Y como para confirmar sus palabras, unos momentos después acertó su tercer golpe —con un hermoso palo ocho— y fue a parar directamente a la banderilla.

Stonebridge, delgado y esbelto, de movimientos fluidos, jugaba hoy un partido espectacular. Había empezado la vida como hijo de un granjero, y trabajado largas horas en una pequeña propiedad familiar; ahora, a través de los años, conservaba su cuerpo ágil. En este momento sus facciones domésticas de campesino irradiaron al ver caer la pelota, que rodó después a un palmo del hoyo.

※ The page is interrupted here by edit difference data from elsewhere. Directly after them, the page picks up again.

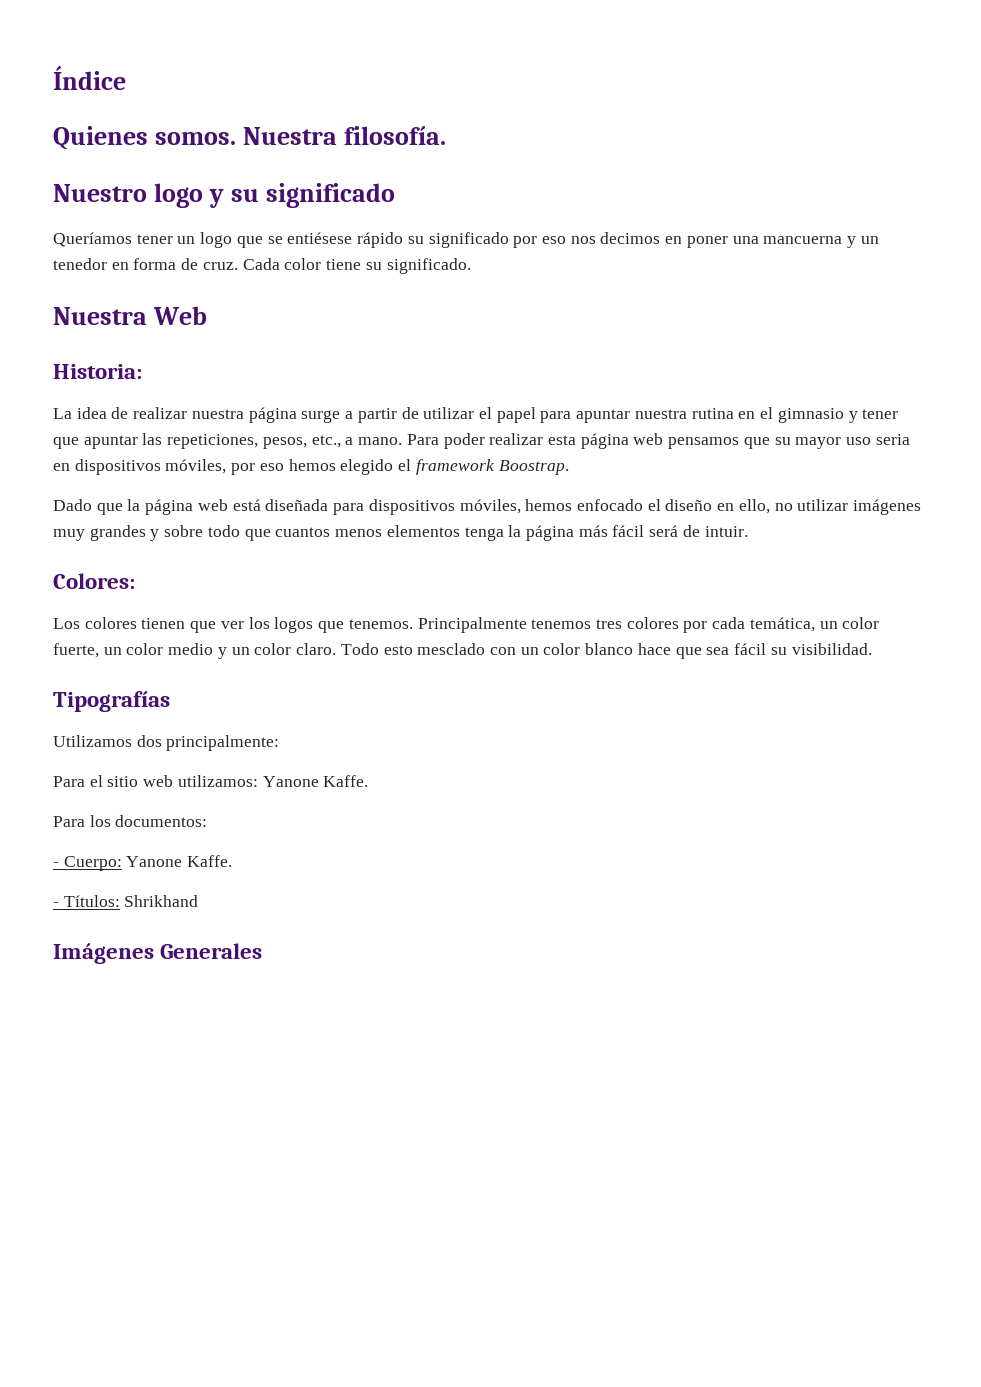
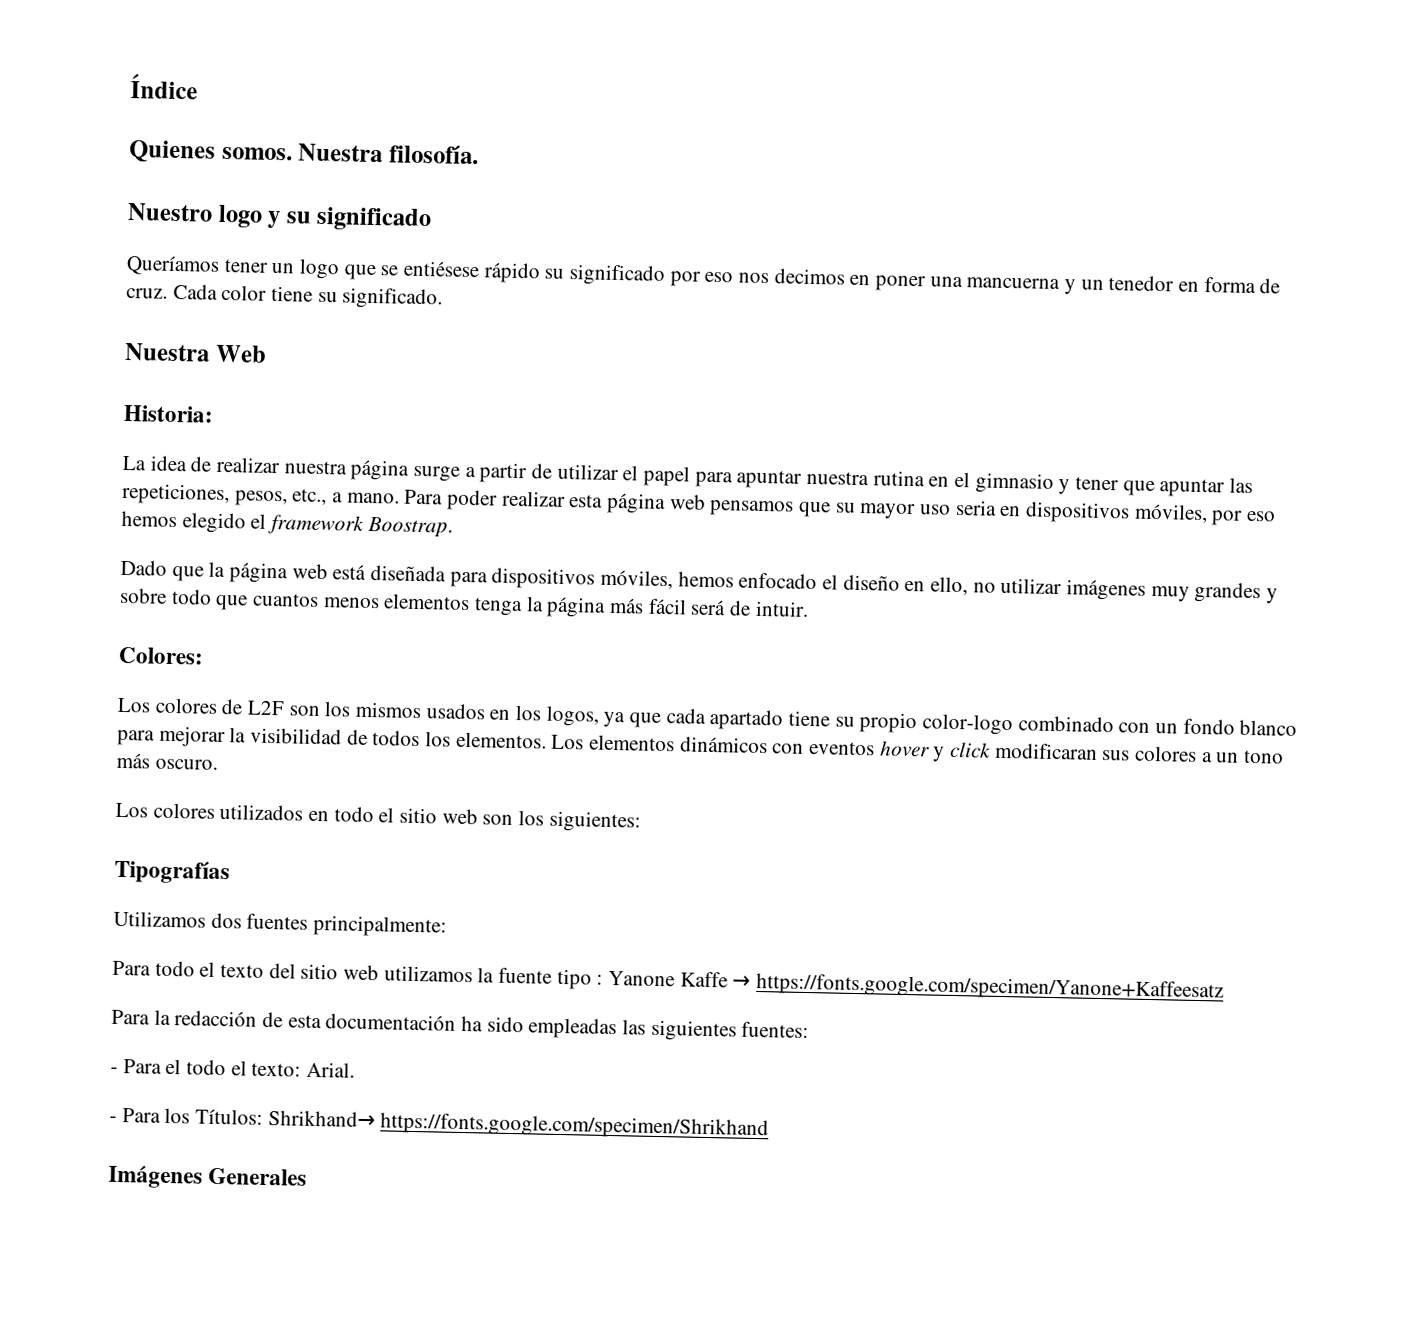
- Los colores tienen que ver los logos que tenemos. Principalmente tenemos tres colores por cada temática, un color fuerte, un color medio y un color claro. Todo esto mesclado con un color blanco hace que sea fácil su visibilidad.
+ Los colores de L2F son los mismos usados en los logos, ya que cada apartado tiene su propio color-logo combinado con un fondo blanco para mejorar la visibilidad de todos los elementos. Los elementos dinámicos con eventos hover y click modificaran sus colores a un tono más oscuro.
+ Los colores utilizados en todo el sitio web son los siguientes:
- Utilizamos dos principalmente:
+ Utilizamos dos fuentes principalmente:
- Para el sitio web utilizamos: Yanone Kaffe.
- Para los documentos:
- - Cuerpo: Yanone Kaffe.
- - Títulos: Shrikhand
+ Para todo el texto del sitio web utilizamos la fuente tipo : Yanone Kaffe → https://fonts.google.com/specimen/Yanone+Kaffeesatz
+ Para la redacción de esta documentación ha sido empleadas las siguientes fuentes:
+ - Para el todo el texto: Arial.
+ - Para los Títulos: Shrikhand→ https://fonts.google.com/specimen/Shrikhand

—No está mal —reconoció el Gran George a medida que su carrito se acercaba—. Washington no te tiene muy ocupado, ¿verdad, By?

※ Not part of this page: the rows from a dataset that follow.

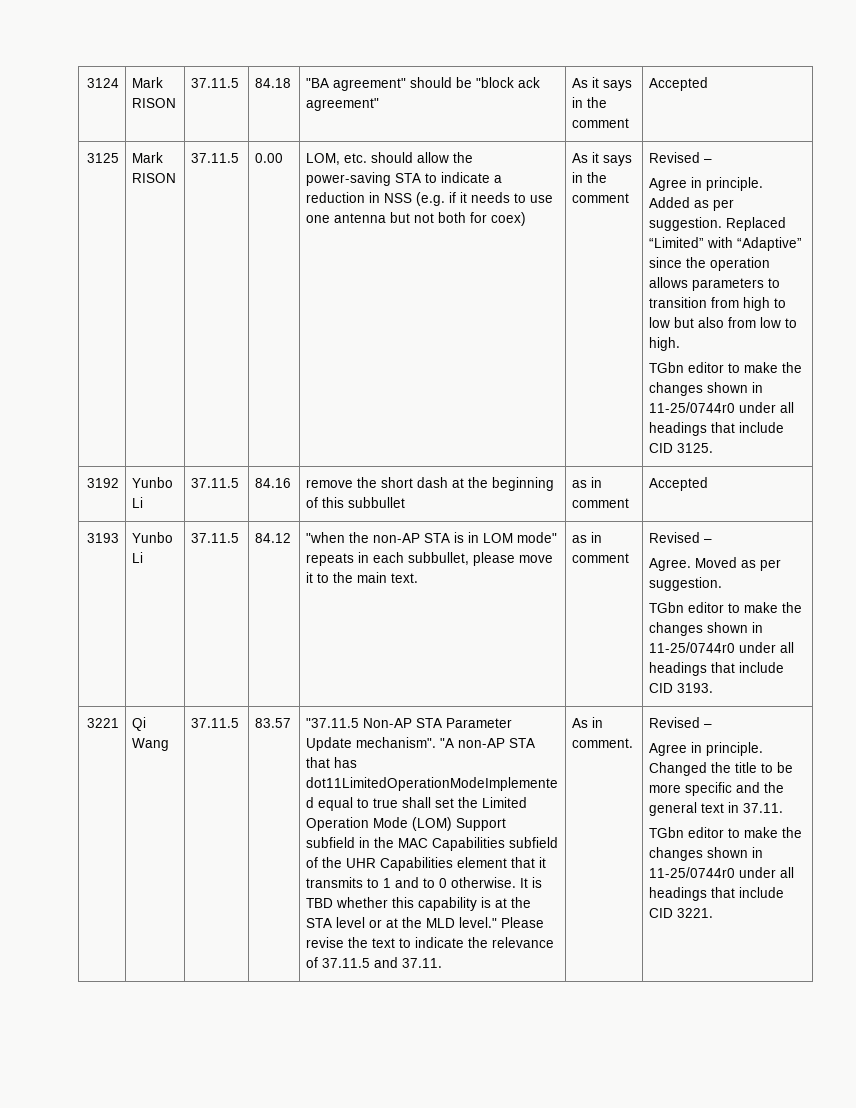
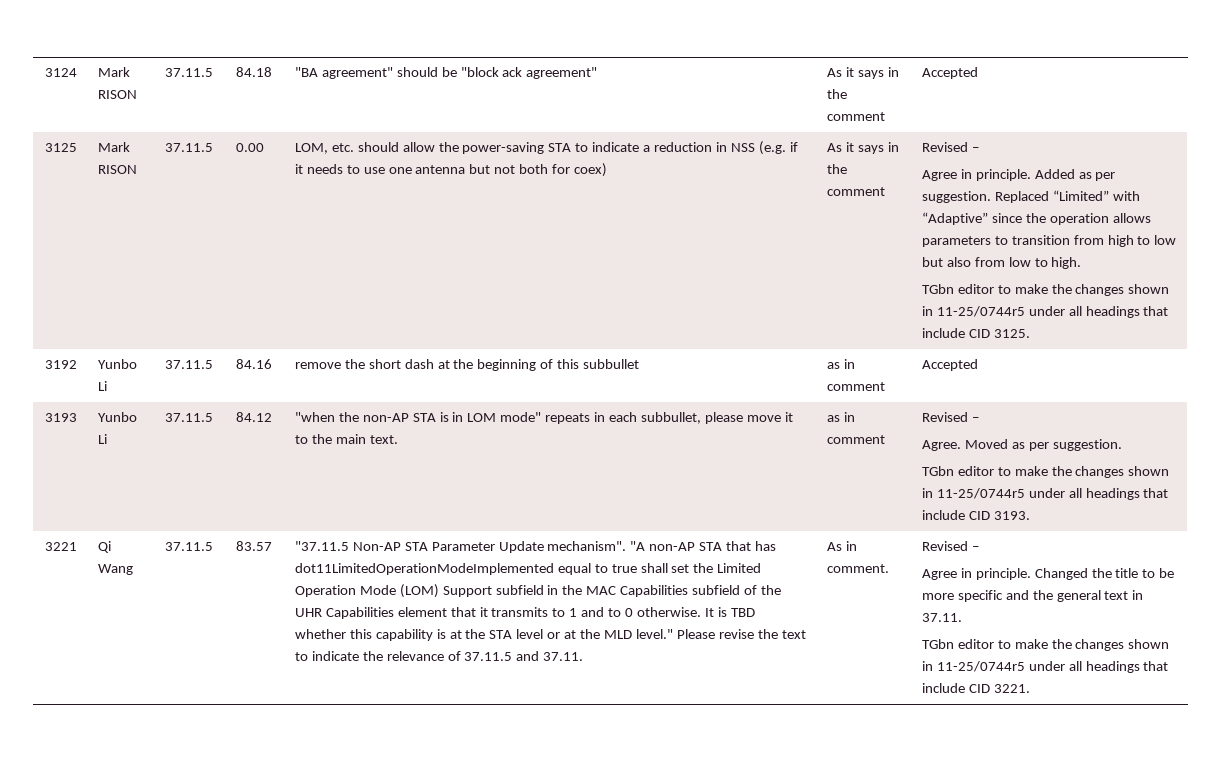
- TGbn editor to make the changes shown in 11-25/0744r0 under all headings that include CID 3125.
+ TGbn editor to make the changes shown in 11-25/0744r5 under all headings that include CID 3125.
- TGbn editor to make the changes shown in 11-25/0744r0 under all headings that include CID 3193.
+ TGbn editor to make the changes shown in 11-25/0744r5 under all headings that include CID 3193.
- TGbn editor to make the changes shown in 11-25/0744r0 under all headings that include CID 3221.
+ TGbn editor to make the changes shown in 11-25/0744r5 under all headings that include CID 3221.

—Oh, la verdad es que no puedo quejarme. Hice un inventario de recortes de la Administración el mes pasado. Y ha habido algunas noticias que se han filtrado desde la Casa Blanca… parece que tendré que afilar los lápices pronto.

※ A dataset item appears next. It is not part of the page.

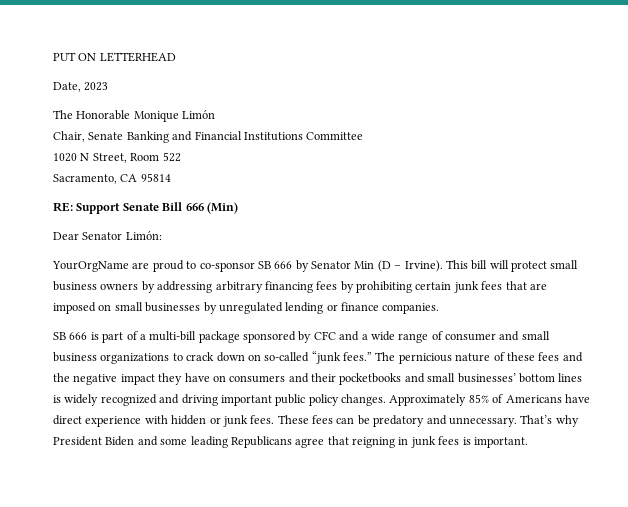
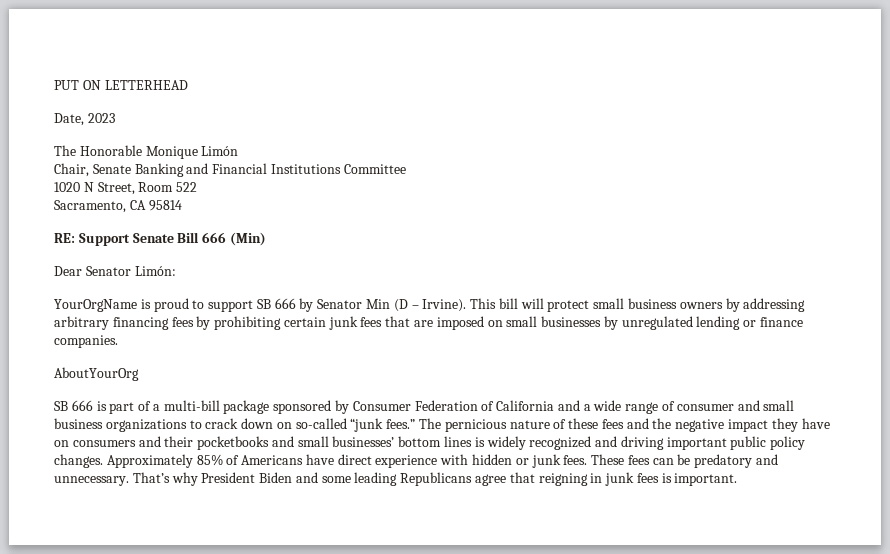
- YourOrgName are proud to co-sponsor SB 666 by Senator Min (D – Irvine).
+ YourOrgName is proud to support SB 666 by Senator Min (D – Irvine).
+ AboutYourOrg
- SB 666 is part of a multi-bill package sponsored by CFC and a wide range of consumer and small business organizations to crack down on so-called “junk fees.”
+ SB 666 is part of a multi-bill package sponsored by Consumer Federation of California and a wide range of consumer and small business organizations to crack down on so-called “junk fees.”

Los otros rieron como correspondía. No era un secreto que Stonebridge, exgobernador del estado, exdirigente de la minoría en el Senado, estaba inquieto y angustiado en su papel actual. Antes de la elección que le había llevado a su cargo, su compañero de fórmula, el candidato presidencial, declaró que su vicepresidente debía —en una era nueva, post Watergate— desempeñar un papel lleno de sentido y ocuparse del gobierno. Pero, como siempre después de la toma del mando, las promesas no se cumplieron.

Heyward y Quartermain pasaron al «green», después esperaron con Stonebridge, mientras el Honorable Harold, que había estado jugando a la deriva, marchaba, reía, fluctuaba y finalmente los siguió.

Los cuatro hombres formaban un grupo muy diverso. G. G. Quartermain, enorme y por encima de los otros, estaba costosamente inmaculado en unos pantalones de tartán, un cardigan de Lacoste, unos zapatos de cabritilla de la marina. Llevaba una gorra de golf roja, con una escarapela que proclamaba el codiciado status de miembro del Fordly Cay Club.

El vicepresidente estaba vestido pulcramente y con estilo: pantalones de doble punto, una camisa suavemente coloreada, y su calzado de golf era de un ambivalente blanco y negro. En dramático contraste estaba Harold Austin, vestido de la manera más deslumbrante, en un estudiado rosa fuerte y lavanda. Roscoe Heyward parecía eficientemente práctico en unos pantalones gris oscuro, una camisa de «vestir» blanca, de mangas cortas y zapatos negros. Incluso en un campo de golf recordaba al banquero.

Su progreso, desde el principio, había sido una especie de cabalgata. El Gran George y Heyward compartían un carrito eléctrico para llevar los palos; Stonebridge y el Honorable Harold ocupaban otro. Otros seis habían sido tomados por la escolta del Servicio Secreto del vicepresidente y ahora los rodeaba —a ambos lados, por adelante y por atrás— como una escuadra de guerra.

—Si tuvieras libre elección, By —dijo Roscoe Heyward—, libre elección para establecer algunas prioridades gubernamentales, ¿cuáles serían?

El día anterior, Heyward se había dirigido a Stonebridge formalmente, llamándolo «Señor Vicepresidente», pero pronto quedó tranquilizado.

—Olvidemos las formalidades. Me tienen harto. Es mejor que me tutee y me llame «By», —había dicho, y Heyward, que apreciaba el tuteo con personas importantes, quedó encantado.